Love and forgiveness, anti-violence, mutual respect, generosity and anti-racism: these are the common values held by various religious and secular belief systems chosen by the project. Starting with these values, 5 original cartoon narratives have been created and designed by writers Carl Norac, Pascale Fontaneau, Abdourahman Waberi and Thomas Gunzig, adapted by Christophe Ngalle Edimo and designed by authors of African origin: “The appeal” by Pat Masioni, “The reserve” by Faustin Titi, “Hisham and Isotta” by Simon Pierre Mbumbo, “If you follow me around the world” by Fifi Mukuna, “Housework” by Chrisany.

After the creation of the comic strips, an instruction guide was created: the guide is designed to provide teachers with tools and materials to use comics in educational work, exploring concepts that are hinted at in the narratives’ dialogue, embodied in a character, or interpreted in the main character’s affairs. The guide appears to be modelled according to the demands of the school education: every section can be used both as a specific tool for analysis of the comic strip and its story and as a source for interdisciplinary lessons, class discussions and intercultural workshops. This is a useful tool not only as a supplementary help for a critical reading of the comics, but also as a true mode for both school education for workshops in an intercultural environment.

This educational kit (guide and comics) has since been spread and tested in 12 schools as a pilot project in Italy, Belgium, Spain and France. The activities are designed to promote the initiative and check its actual validity and effectiveness in schools.
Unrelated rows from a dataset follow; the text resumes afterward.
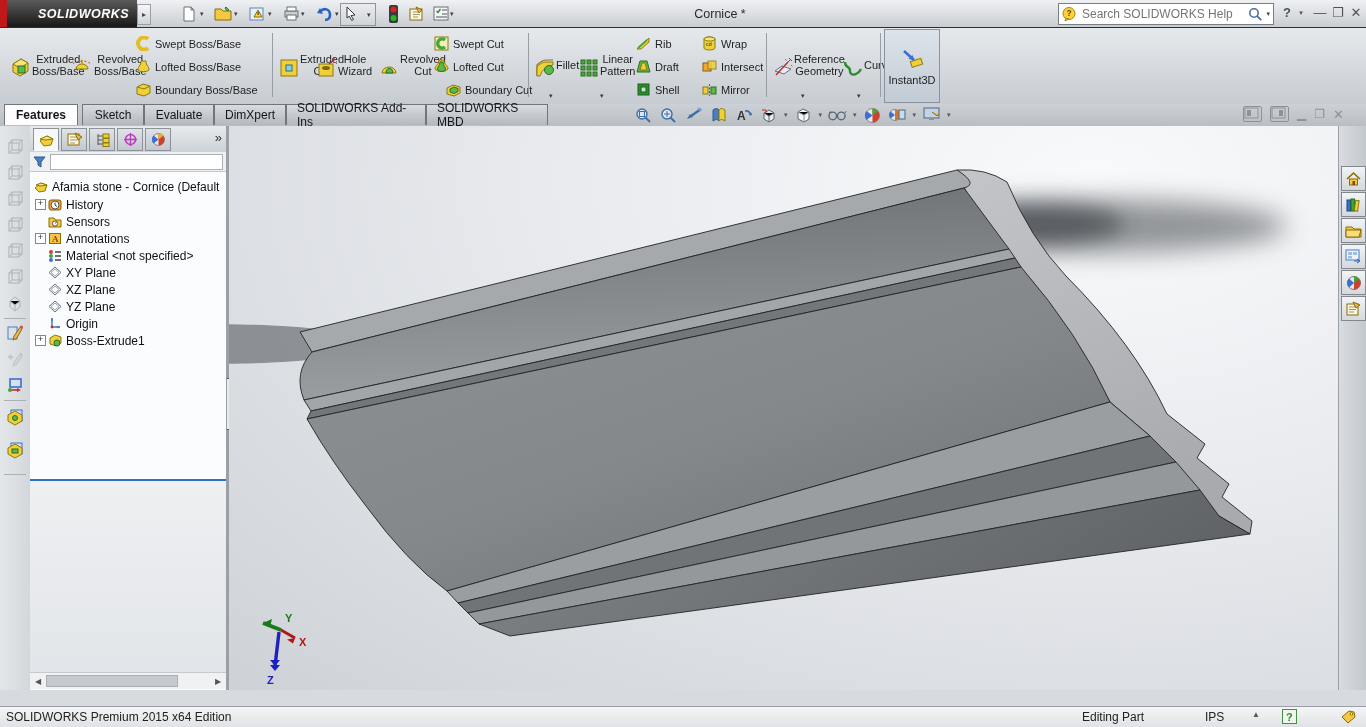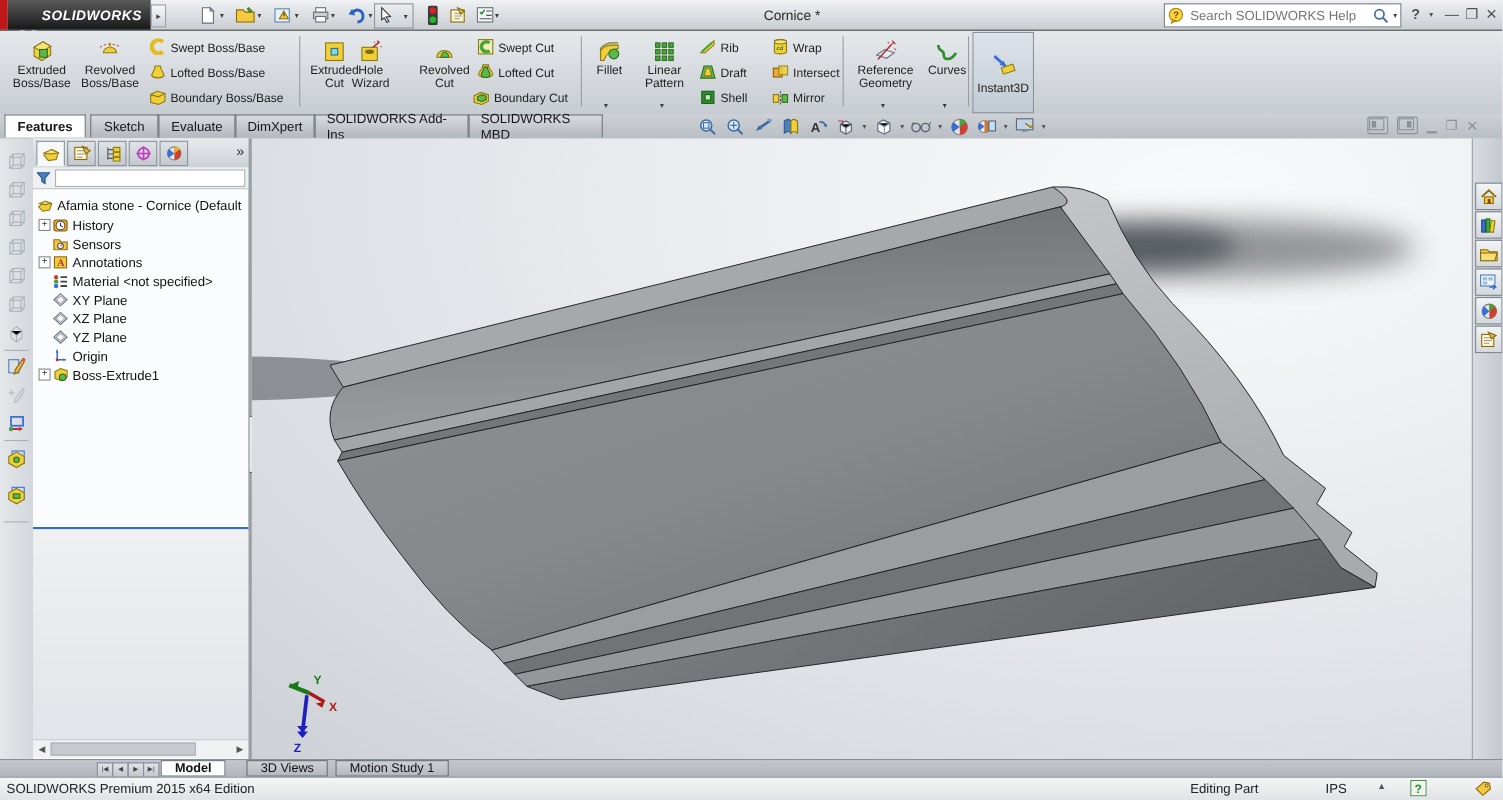--- a/index.html
+++ b/index.html
@@ -22,7 +22,7 @@
   .winbtn{position:absolute;top:5px;color:#4c5258;font-size:13px;text-align:center;}
   
   #ribbon{left:0;top:28px;width:1366px;height:76px;background:linear-gradient(#e6e9ec,#c7ccd2);}
-  .rb-big{position:absolute;top:2px;height:70px;display:flex;flex-direction:column;align-items:center;justify-content:flex-start;text-align:center;font-size:11px;line-height:12px;color:#1e1e1e;}
+  .rb-big{position:absolute;top:2px;height:70px;display:flex;align-items:center;justify-content:flex-start;text-align:center;font-size:11px;line-height:12px;color:#1e1e1e;}
   .rb-big .ic{height:28px;display:flex;align-items:flex-end;justify-content:center;}
   .rb-sm{position:absolute;height:20px;display:flex;align-items:center;gap:4px;font-size:11px;color:#1e1e1e;white-space:nowrap;}
   .rb-sep{position:absolute;top:5px;width:1px;height:64px;background:#979da4;}

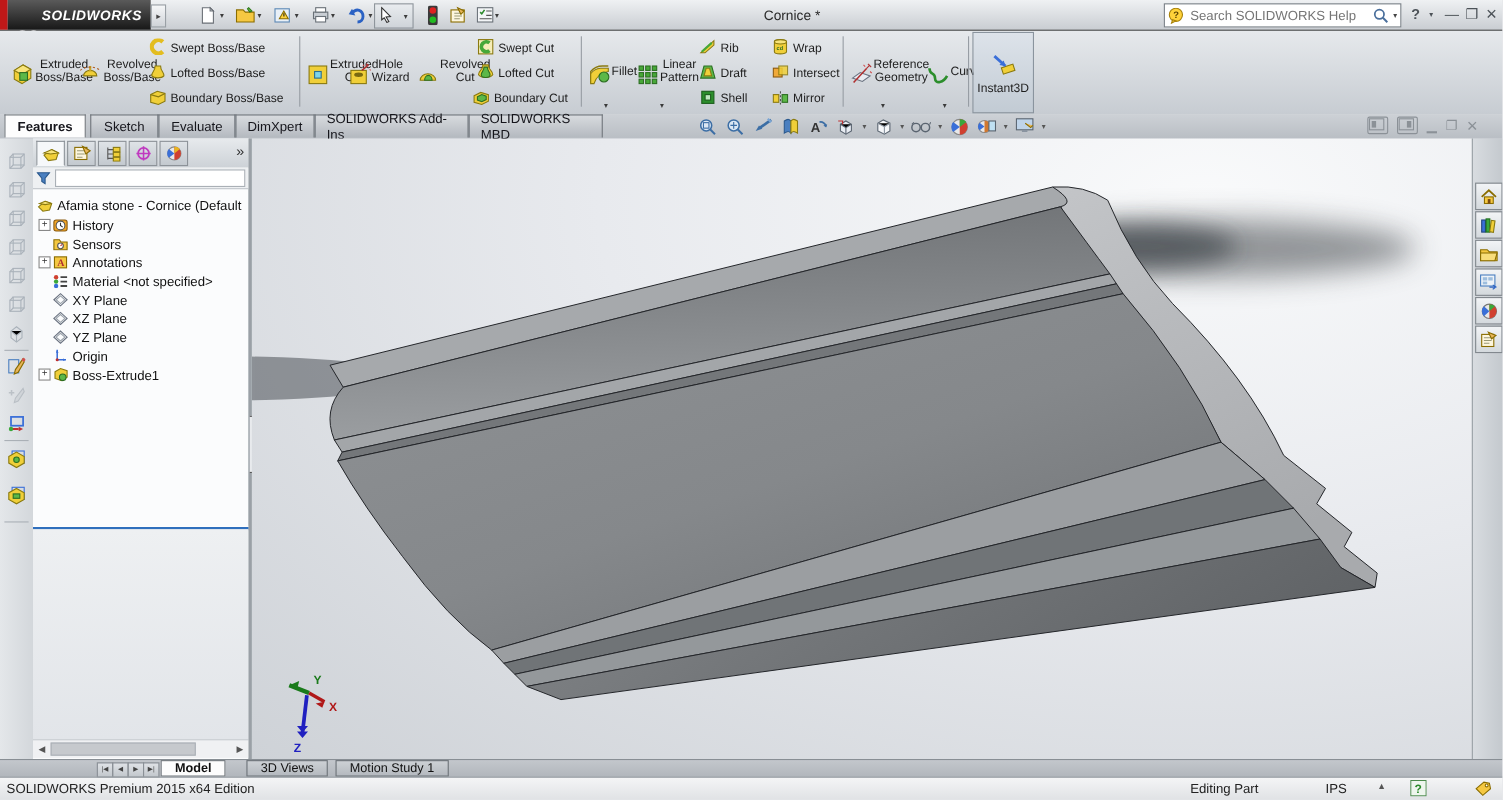--- a/index.html
+++ b/index.html
@@ -258,7 +258,7 @@
           </svg></span>
       <span>Lofted Cut</span>
     </div>
-    <div class="rb-sm" style="left:430px;top:52px">
+    <div class="rb-sm" style="left:446px;top:52px">
       <span><svg width="15" height="15" viewBox="0 0 15 15">
             <path d="M1 6l6-3 7 2v6l-6 3-7-2z" fill="#f0cf39" stroke="#8a7a10"></path>
             <path d="M4 7l4-2 4 1.5v3l-4 2-4-1.5z" fill="#5cb848" stroke="#2c6e22"></path>

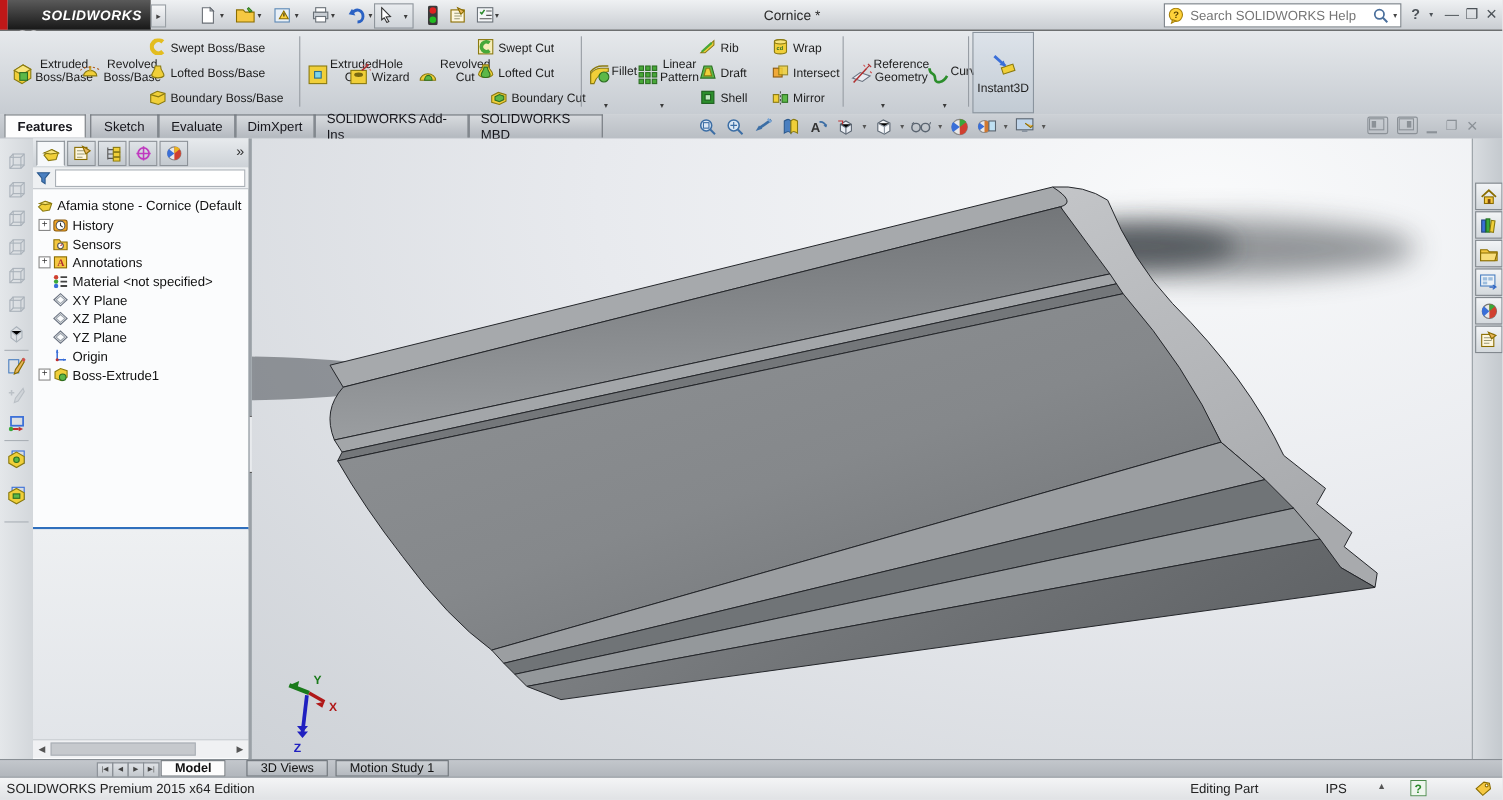--- a/index.html
+++ b/index.html
@@ -808,15 +808,6 @@
       </span>
   </div>
 
-  <div id="doctabs" class="abs">
-    <span class="navbtn" style="left:88px">|◀</span>
-    <span class="navbtn" style="left:102px">◀</span>
-    <span class="navbtn" style="left:116px">▶</span>
-    <span class="navbtn" style="left:130px">▶|</span>
-    <div class="dtab active" style="left:146px">Model</div>
-    <div class="dtab" style="left:224px">3D Views</div>
-    <div class="dtab" style="left:305px">Motion Study 1</div>
-  </div>
 
   <div id="statusbar" class="abs">
     <span class="sb" style="left:6px">SOLIDWORKS Premium 2015 x64 Edition</span>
During the workshops, the children were given ways of examining the links between the different forms of religious and secular thought giving them the basis of this affinity. Fundamental documents, for example, the Universal Declaration of Human Rights, The Charter of Rights in the European Union and the Declaration of Human Rights in Islam were analysed and shared amongst the children, with the aim of proposing a critical and informed reading of these texts. The exhibition with the original comic strip sketches has since toured Europe. Following the conclusion of the European project, Africa and Mediterraneo has propelled the project further through planning and workshop activities in various Italian regions, using the educational kit in the educational context and involving African cartoonists, such those who hosted the meetings with the children.